The government of Ecuador should work with the Waorani people and communities affected by oil extraction in Block 43 to ensure its suspension and progressive closure.

“The Ecuadorian government’s refusal to close Block 43 undermines the democratically expressed will of its people, and its refusal to comply with the Inter-American Court of Human Right’s orders erodes its commitments to the regional human rights system,” Rodríguez Orúe said. “The government needs to respect the rule of law, and ultimately, the will of the Ecuadorian people.”

Oil-Related Threats to Indigenous Peoples in Yasuní National Park

Click to expand Image Map of the Block 43 Infrastructure in Yasuni National Park, Ecuador. Graphics © 2026 Human Rights Watch.   Data sources:   Oil Concessions: Ecuador Ministry of Non-Renewable Natural Resources. Global Forest Watch.  Protected areas: Ministry of Environment, Water and Ecological Transition (MAATE). EcoCiencia.  Oil extraction infrastructure: PetroEcuador, 2024. 

Yasuní National Park is one of the most culturally diverse and biodiverse areas on Earth. The national park was established by law in 1979 and was designated a UNESCO biosphere reserve in 1989. It overlaps with the ancestral territories of the Kichwa and Waorani Indigenous peoples. The Waorani were the last Indigenous group in Ecuador to be contacted by the outside world, in the 1950s. After contact, the Waorani fragmented into several clans and communities, with the Tagaeri and Taromenane deciding to remain in isolation.

Dr. Patricio Trujillo, an Ecuadorian anthropologist who researches the Tagaeri and Taromenane, said that these groups follow semi-nomadic cyclical mobility patterns on ancestral hunting trails and rivers.

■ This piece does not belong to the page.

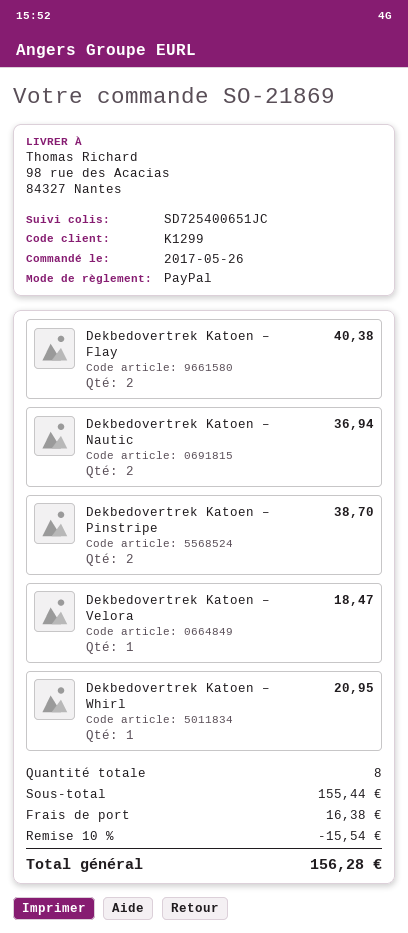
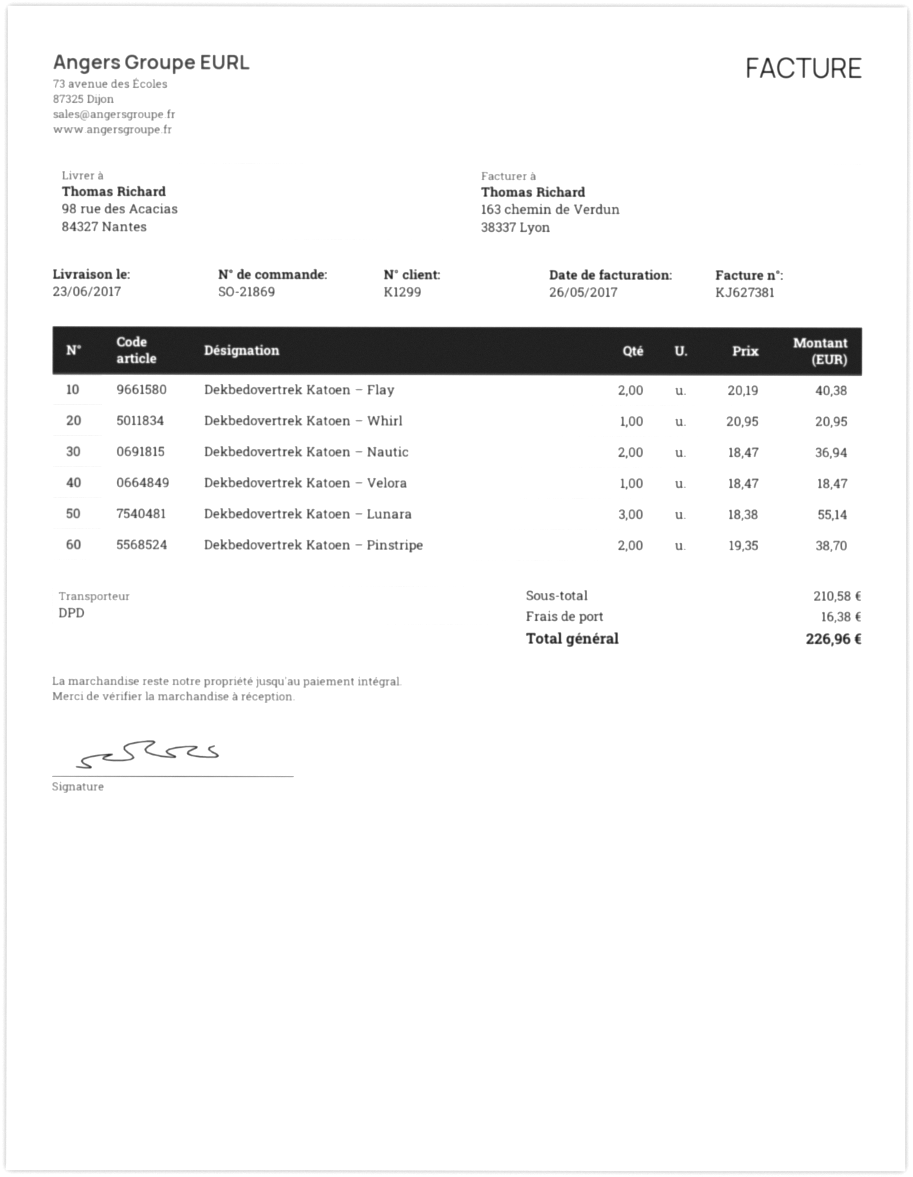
Dekbedovertrek Katoen – Lunara: none -> 3 for 55.14
subtotal: 155.44 -> 210.58
discount: 10% = 15.54 -> none
total: 156.28 -> 226.96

In 2013, Ecuador’s National Assembly declared oil exploitation in Blocks 31 and 43 inside Yasuní National Park to be “of national interest,” overriding prohibitions on extraction in national parks. Block 43—with the highest oil production in Yasuní—contains 247 wells across three fields. Ishpingo, the field furthest south, is the newest and most productive field, and the one closest to the Indigenous groups’ buffer zone.

In 1999, Ecuador established the Tagaeri Taromenane Intangible Zone, a core area of the park with the greatest environmental protection, to protect the “lands of habitation and development” of the groups. While all extractive activity, including oil operations, is banned in the zone, a 2024 government report identified the area south of Block 43 as suitable for hunting and seasonal mobility of the Tagaeri and Taromenane, acknowledging that “competition for subsistence resources in these areas may lead to situations of ... forced contact with Indigenous peoples living in voluntary isolation.” Maps produced by the citizen-led Critical Geography Collective that were used by the Inter-American Court, show that the impacts of oil extraction in the Ishpingo field already extend to the buffer zone.

Waorani community members interviewed by Human Rights Watch affirmed that the Tagaeri and Taromenane still appear to use territory near Block 43 infrastructure. They said they hear war cries as they cross ancestral hunting paths and find pottery and animal carcasses left behind by their relatives living in isolation.

According to official spills reports disclosed by Petroecuador, 29 spills occurred in Block 43 between 2016 and 2024, the most recent period for which data is available. However, in the company’s 2024 statement on the feasibility of closing the oil block, it said that “no spills have been recorded,” classifying the 29 incidents as “operational events” that, it said, “had no environmental impact” and were properly contained.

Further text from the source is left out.